Un gruppo di esperti austriaci ha analizzato la crescita della popolazione mondiale. Il rapporto prevede il superamento dei dieci miliardi di abitanti e tiene conto di eventi come la pandemia di Covid-19 o la guerra in Ucraina. Secondo le previsioni, la Terra potrebbe ospitare più di dieci miliardi di persone tra il 2065 e il 2070.
La popolazione dovrebbe aumentare più lentamente rispetto al passato, raggiungendo il picco tra il 2080 e il 2085. Successivamente si prevede una diminuzione a circa 9,88 miliardi entro la fine del secolo, con l’Asia e l’Africa che conteranno rispettivamente circa 4,5 miliardi e oltre 3,5 miliardi di abitanti. Nonostante la pandemia da coronavirus, il calo della mortalità infantile ha contribuito a rendere le previsioni più positive.
Fattori che potrebbero variare l’aumento della popolazione mondiale a breve termine
Fattori demografici:
- Aumento del tasso di fertilità in alcune regioni: In alcune aree del mondo, come l’Africa subsahariana, il tasso di fertilità rimane ancora alto. Se questo tasso non dovesse calare, potrebbe portare a un aumento della popolazione in queste regioni.
- Invecchiamento della popolazione: In alcune regioni, come l’Europa, la popolazione sta invecchiando. Questo potrebbe portare a un aumento iniziale della popolazione a causa di un aumento del tasso di mortalità, seguito da un calo a lungo termine.
- Migrazione: I flussi migratori da regioni con alta fertilità a regioni con bassa fertilità potrebbero portare a un aumento temporaneo della popolazione in queste ultime.
Fattori socioeconomici:
- Riduzioni della mortalità infantile: Progressi in campo medico e un miglioramento delle condizioni di vita potrebbero portare a una riduzione della mortalità infantile, aumentando la speranza di vita e di conseguenza la popolazione.
- Aumento del reddito e della sicurezza alimentare: Un miglioramento del tenore di vita potrebbe portare a un aumento del tasso di fertilità in alcune regioni.
Altri fattori:
- Cambiamenti climatici: In alcuni scenari, i cambiamenti climatici potrebbero portare a migrazioni di massa, che potrebbero influenzare la distribuzione della popolazione globale.
- Conflitti: Le guerre e le crisi umanitarie possono avere un impatto sulla mortalità e sulla fertilità, influenzando la crescita della popolazione a breve termine.
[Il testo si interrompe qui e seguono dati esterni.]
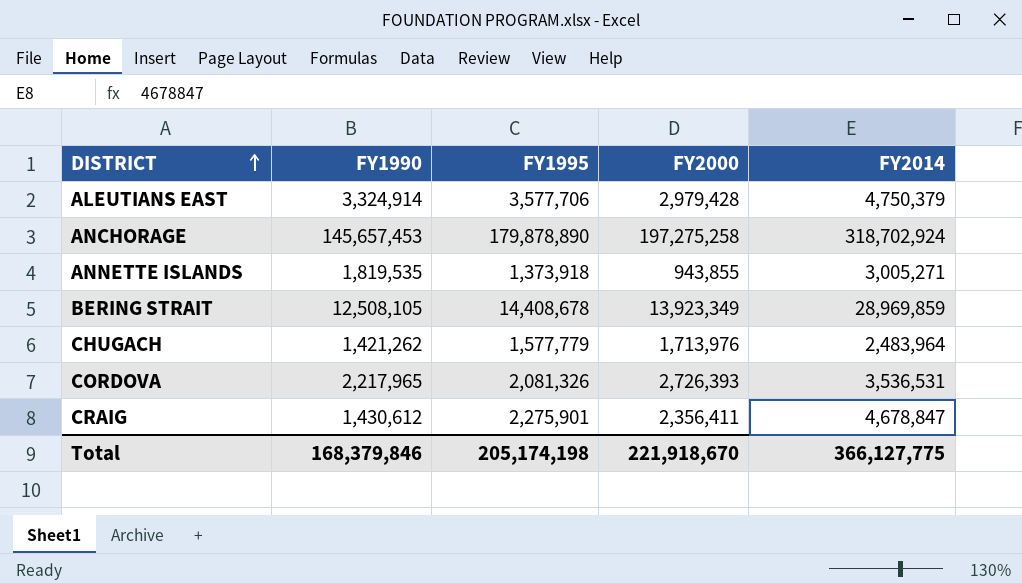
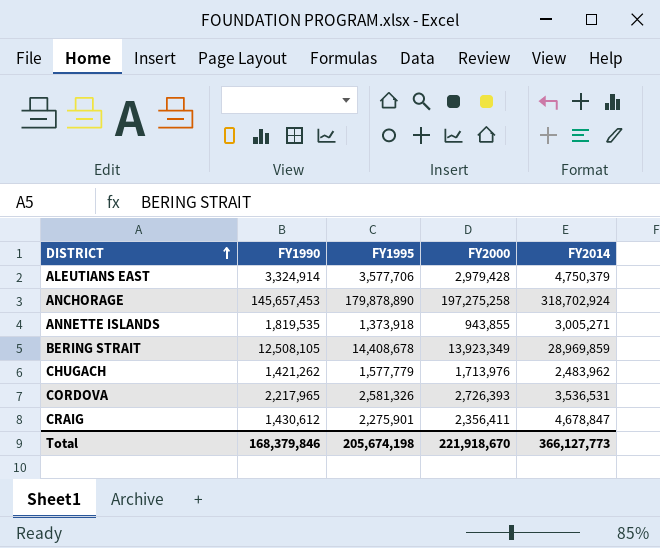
CHUGACH | FY2014: 2,483,964 -> 2,483,962
CORDOVA | FY1995: 2,081,326 -> 2,581,326
Total | FY1995: 205,174,198 -> 205,674,198
Total | FY2014: 366,127,775 -> 366,127,773

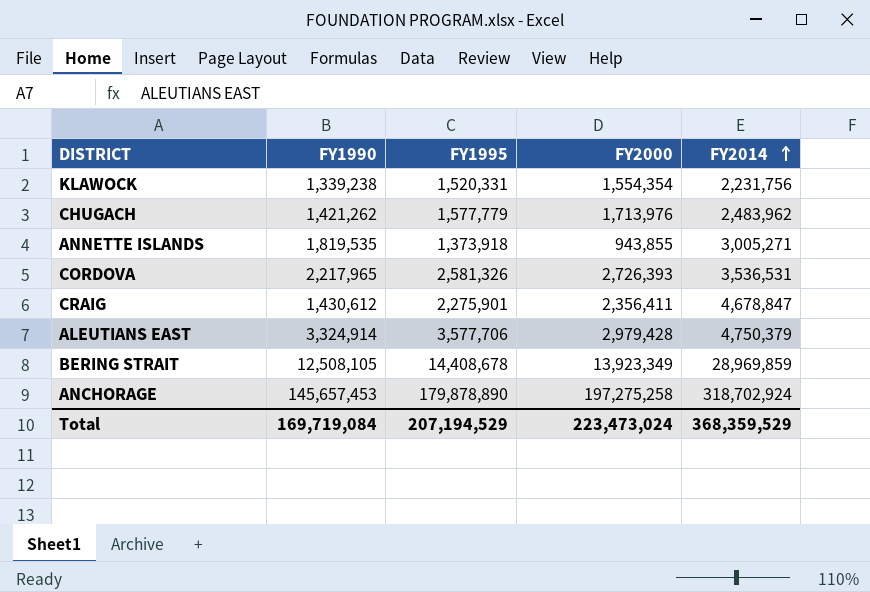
row order: DISTRICT ascending -> FY2014 ascending
row KLAWOCK: none -> 1,339,238 | 1,520,331 | 1,554,354 | 2,231,756
Total | FY1990: 168,379,846 -> 169,719,084
Total | FY1995: 205,674,198 -> 207,194,529
Total | FY2000: 221,918,670 -> 223,473,024
Total | FY2014: 366,127,773 -> 368,359,529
È importante sottolineare che:
- La previsione della crescita della popolazione è un’impresa complessa influenzata da molti fattori.
- Le proiezioni a lungo termine sono spesso incerte a causa di eventi imprevisti.
- L’aumento della popolazione non è necessariamente negativo, se accompagnato da un adeguato sviluppo socioeconomico e da una gestione sostenibile delle risorse.
Alcuni studi, come quello menzionato all’inizio di questo articolo realizzato dall’Istituto internazionale per l’analisi dei sistemi applicati (IIASA) di Laxenburg e del Centro Wittgenstein per la demografia e il capitale umano globale (WIC) di Vienna, suggeriscono che la popolazione mondiale potrebbe raggiungere un picco intorno ai 10 miliardi di persone entro la fine del XXI secolo, per poi iniziare a diminuire. Tuttavia, diverse variabili potrebbero influenzare questo scenario, rendendo difficile una previsione precisa.